Com base na revisão apresentada neste documento, podemos afimar que, no Brasil, estamos dando os primeiros passos em direção ao amadurecimento da ciência regulatória no campo da bioética. A escolha de procedimentos regulatórios para a bioética deverá ter em conta as implicações dos mesmos, a curto, médio e longo prazo, para o desenvolvimento da Ciência no País e para um conjunto de opções estratégicas no campo da Saúde, considerando, acima de tudo, as transformações paradigmáticas e muito velozes que, neste final de século, experimentam as biotecnologias de terceira geração e as ciências da informação e comunicação (Marques, 1989; Possas et al, 1994).
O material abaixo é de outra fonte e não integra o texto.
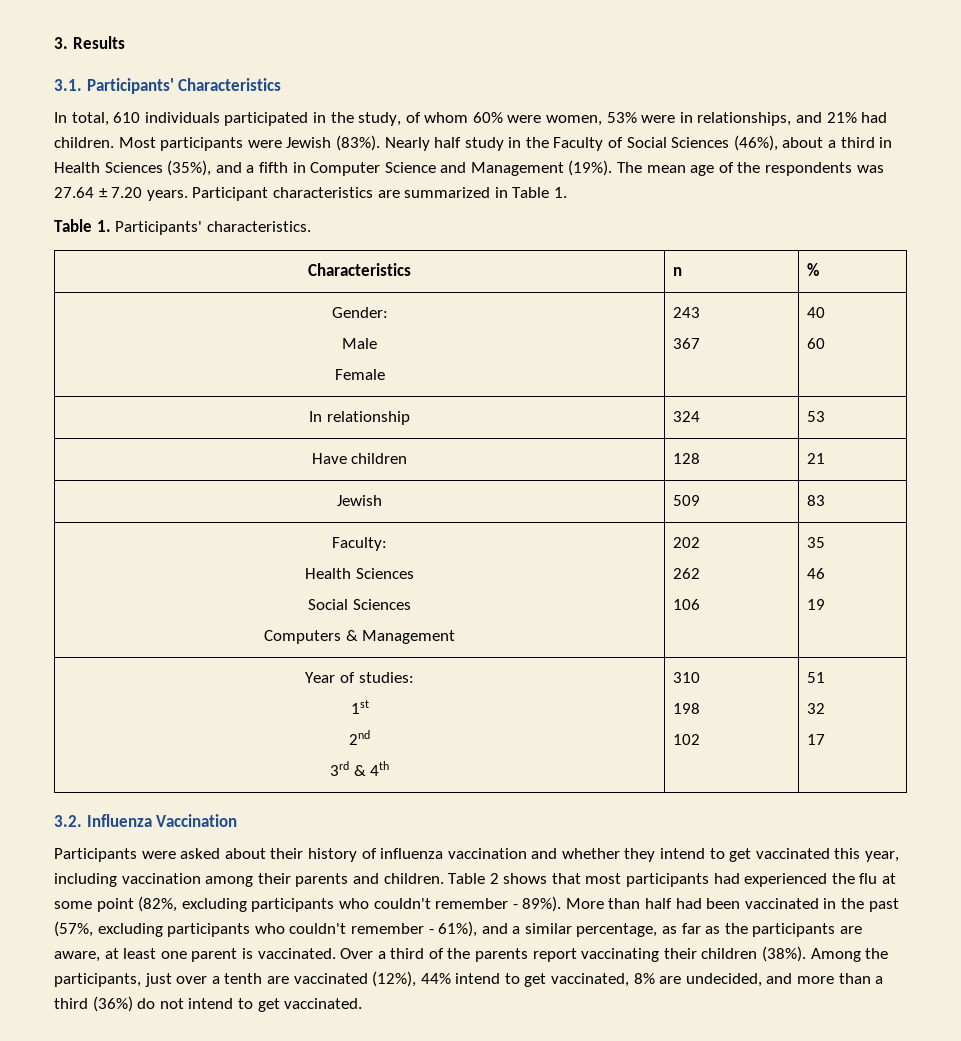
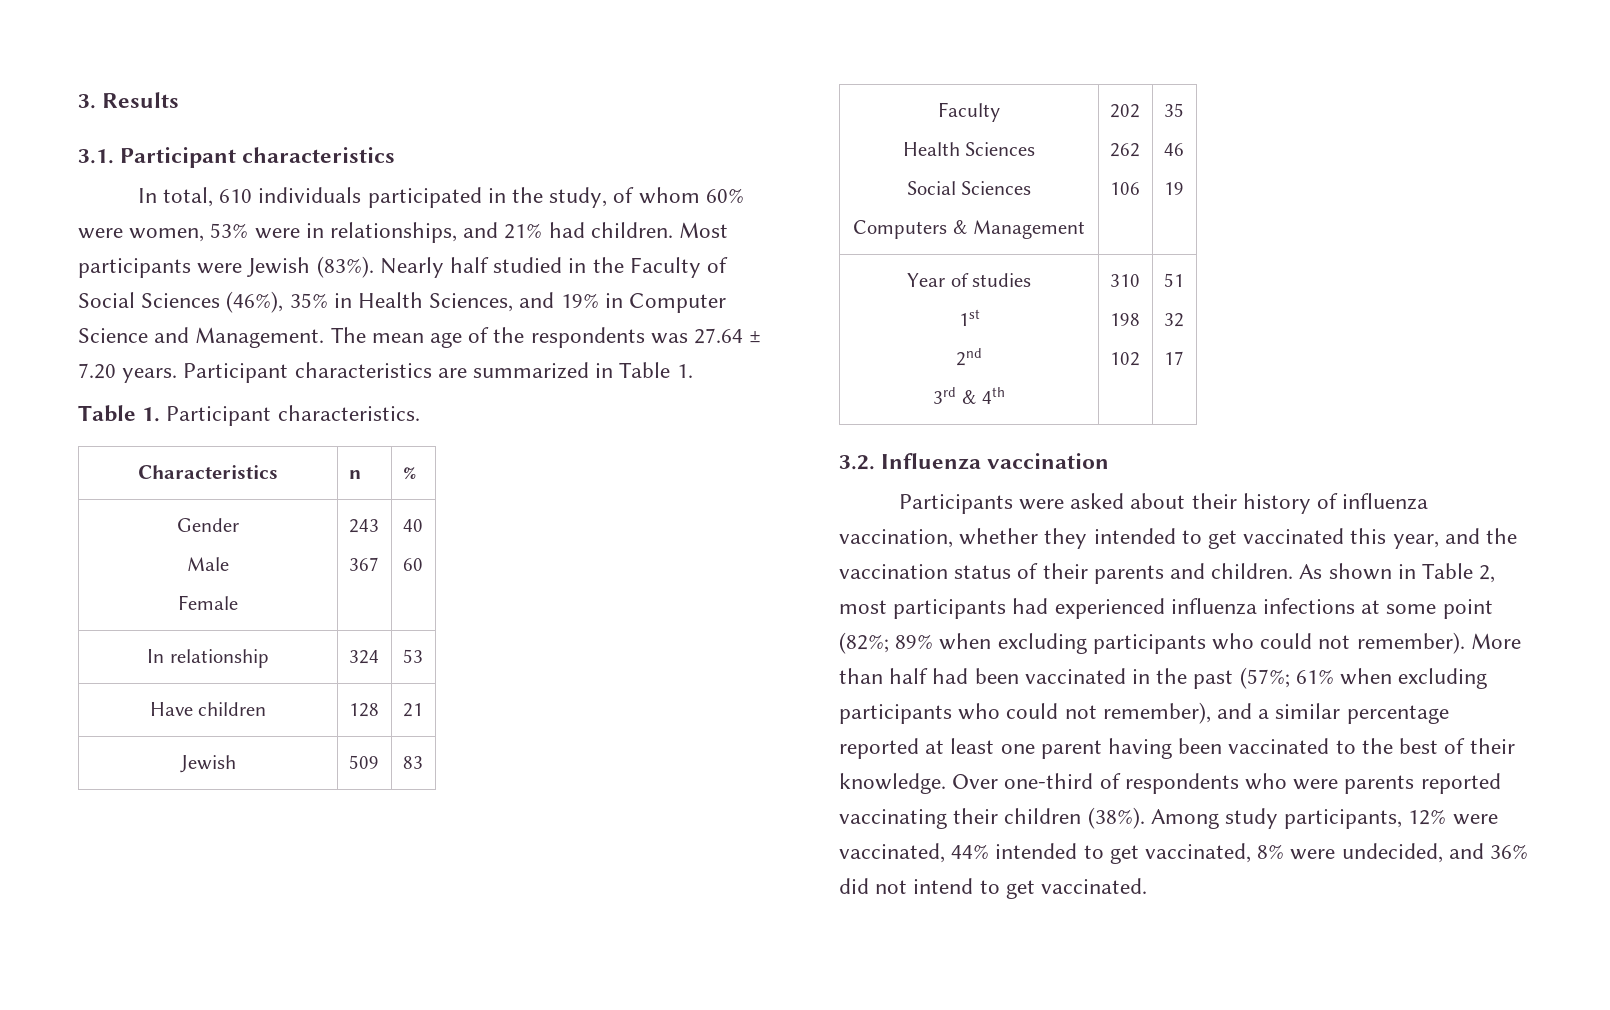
- 3.1. Participants' Characteristics
+ 3.1. Participant characteristics
- Nearly half study in the Faculty of Social Sciences (46%), about a third in Health Sciences (35%), and a fifth in Computer Science and Management (19%).
+ Nearly half studied in the Faculty of Social Sciences (46%), 35% in Health Sciences, and 19% in Computer Science and Management.
- Table 1. Participants' characteristics.
+ Table 1. Participant characteristics.
- Gender:
+ Gender
  Jewish | 509 | 83
- Faculty:
+ Faculty
- Year of studies:
+ Year of studies
- 3.2. Influenza Vaccination
+ 3.2. Influenza vaccination
- Participants were asked about their history of influenza vaccination and whether they intend to get vaccinated this year, including vaccination among their parents and children. Table 2 shows that most participants had experienced the flu at some point (82%, excluding participants who couldn't remember - 89%).
+ Participants were asked about their history of influenza vaccination, whether they intended to get vaccinated this year, and the vaccination status of their parents and children. As shown in Table 2, most participants had experienced influenza infections at some point (82%; 89% when excluding participants who could not remember).
- More than half had been vaccinated in the past (57%, excluding participants who couldn't remember - 61%), and a similar percentage, as far as the participants are aware, at least one parent is vaccinated. Over a third of the parents report vaccinating their children (38%).
+ More than half had been vaccinated in the past (57%; 61% when excluding participants who could not remember), and a similar percentage reported at least one parent having been vaccinated to the best of their knowledge. Over one-third of respondents who were parents reported vaccinating their children (38%).
- Among the participants, just over a tenth are vaccinated (12%), 44% intend to get vaccinated, 8% are undecided, and more than a third (36%) do not intend to get vaccinated.
+ Among study participants, 12% were vaccinated, 44% intended to get vaccinated, 8% were undecided, and 36% did not intend to get vaccinated.

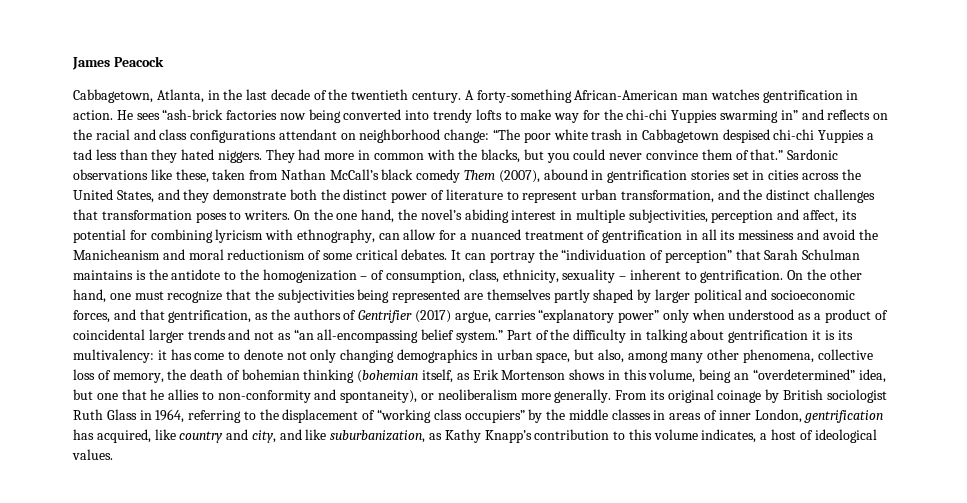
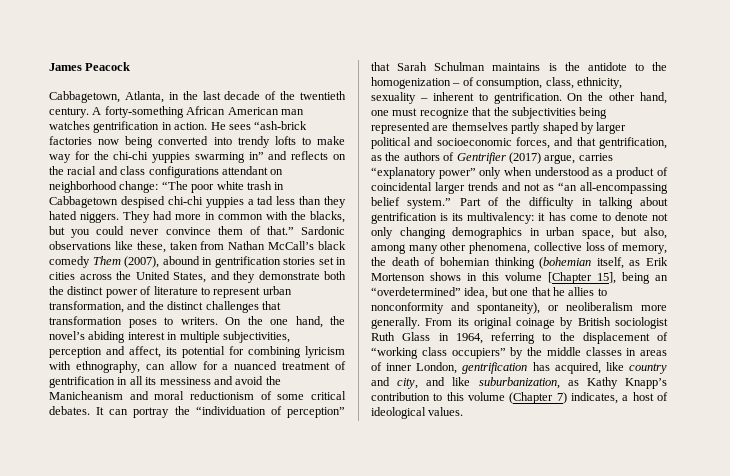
- A forty-something African-American man watches gentrification in action.
+ A forty-something African American man watches gentrification in action.
- He sees “ash-brick factories now being converted into trendy lofts to make way for the chi-chi Yuppies swarming in” and reflects on the racial and class configurations attendant on neighborhood change: “The poor white trash in Cabbagetown despised chi-chi Yuppies a tad less than they hated niggers.
+ He sees “ash-brick factories now being converted into trendy lofts to make way for the chi-chi yuppies swarming in” and reflects on the racial and class configurations attendant on neighborhood change: “The poor white trash in Cabbagetown despised chi-chi yuppies a tad less than they hated niggers.
- Part of the difficulty in talking about gentrification it is its multivalency:
+ Part of the difficulty in talking about gentrification is its multivalency:
- it has come to denote not only changing demographics in urban space, but also, among many other phenomena, collective loss of memory, the death of bohemian thinking (bohemian itself, as Erik Mortenson shows in this volume, being an “overdetermined” idea, but one that he allies to non-conformity and spontaneity), or neoliberalism more generally.
+ it has come to denote not only changing demographics in urban space, but also, among many other phenomena, collective loss of memory, the death of bohemian thinking (bohemian itself, as Erik Mortenson shows in this volume [Chapter 15], being an “overdetermined” idea, but one that he allies to nonconformity and spontaneity), or neoliberalism more generally.
- From its original coinage by British sociologist Ruth Glass in 1964, referring to the displacement of “working class occupiers” by the middle classes in areas of inner London, gentrification has acquired, like country and city, and like suburbanization, as Kathy Knapp’s contribution to this volume indicates, a host of ideological values.
+ From its original coinage by British sociologist Ruth Glass in 1964, referring to the displacement of “working class occupiers” by the middle classes in areas of inner London, gentrification has acquired, like country and city, and like suburbanization, as Kathy Knapp’s contribution to this volume (Chapter 7) indicates, a host of ideological values.

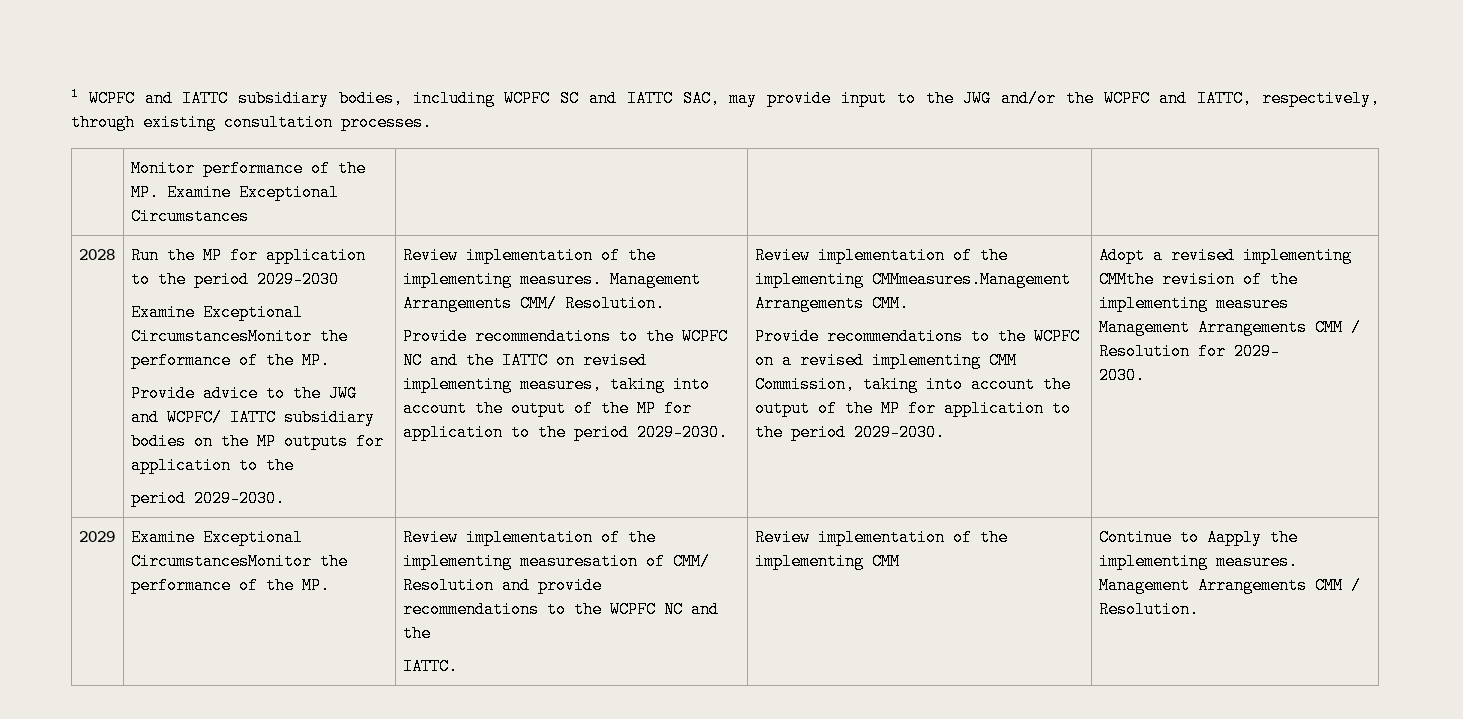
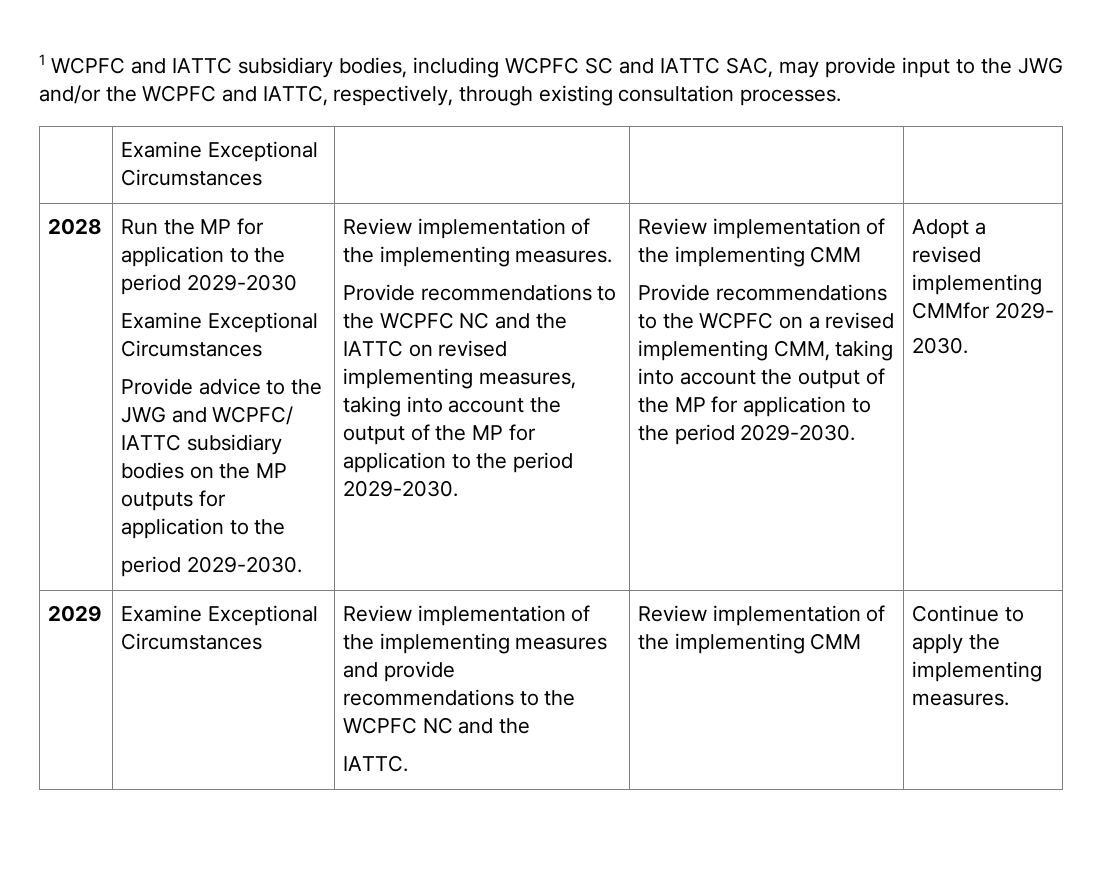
- | Monitor performance of the MP. Examine Exceptional Circumstances | | |
+ | Examine Exceptional Circumstances | | |
  Run the MP for application to the period 2029-2030
- Examine Exceptional CircumstancesMonitor the performance of the MP.
+ Examine Exceptional Circumstances
- Management Arrangements CMM/ Resolution.
- Provide recommendations to the WCPFC NC and the IATTC on revised implementing measures, taking into account the output of the MP for application to the period 2029-2030. | Review implementation of the implementing CMMmeasures.Management Arrangements CMM.
+ Provide recommendations to the WCPFC NC and the IATTC on revised implementing measures, taking into account the output of the MP for application to the period 2029-2030. | Review implementation of the implementing CMM
- Provide recommendations to the WCPFC on a revised implementing CMM Commission, taking into account the output of the MP for application to the period 2029-2030.
+ Provide recommendations to the WCPFC on a revised implementing CMM, taking into account the output of the MP for application to the period 2029-2030.
- Adopt a revised implementing CMMthe revision of the implementing measures Management Arrangements CMM / Resolution for 2029-
+ Adopt a revised implementing CMMfor 2029-
- Examine Exceptional CircumstancesMonitor the performance of the MP. | Review implementation of the implementing measuresation of CMM/ Resolution and provide recommendations to the WCPFC NC and the
+ Examine Exceptional Circumstances | Review implementation of the implementing measures and provide recommendations to the WCPFC NC and the
- Continue to Aapply the implementing measures. Management Arrangements CMM / Resolution.
+ Continue to apply the implementing measures.

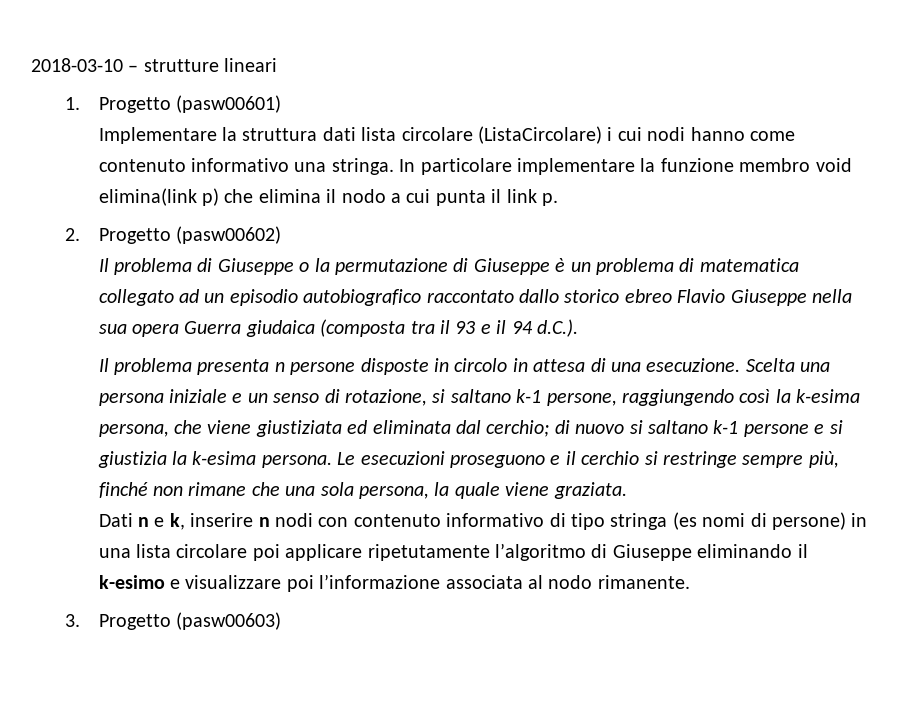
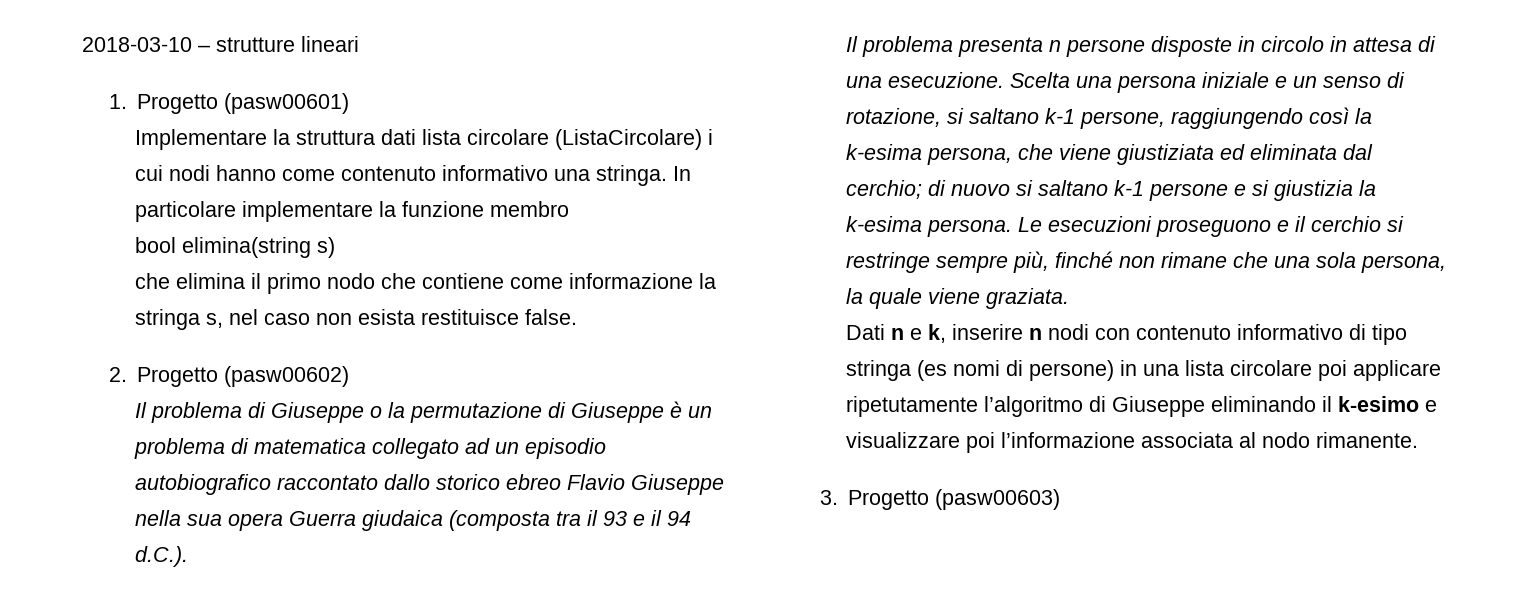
- In particolare implementare la funzione membro void elimina(link p) che elimina il nodo a cui punta il link p.
+ In particolare implementare la funzione membro
+ bool elimina(string s)
+ che elimina il primo nodo che contiene come informazione la stringa s, nel caso non esista restituisce false.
É preciso não perder de vista que, internacionalmente, em especial nos Estados Unidos e nos países da União Européia, ainda está havendo um amadurecimento da ciência regulatória deste domínio, que é uma junção da experiência científica com a experiência da política pública (Jasanoff, 1995). Nessas experiências, existe um crescente reconhecimento de que a apreciação ética preventiva é um recurso para ser utilizado caso a caso, projeto a projeto, para que os limites entre a ciência e a política possam ser delineados, usando-se o bom senso em situações particularmente complexas para a tomada de decisão.

Finalizando, esperamos que, no Brasil, a ação regulatória sobre a bioética seja acoplada à política pública em saúde e, principalmente, ao processo de planejamento estratégico do desenvolvimento da capacitação científica e tecnológica em saúde.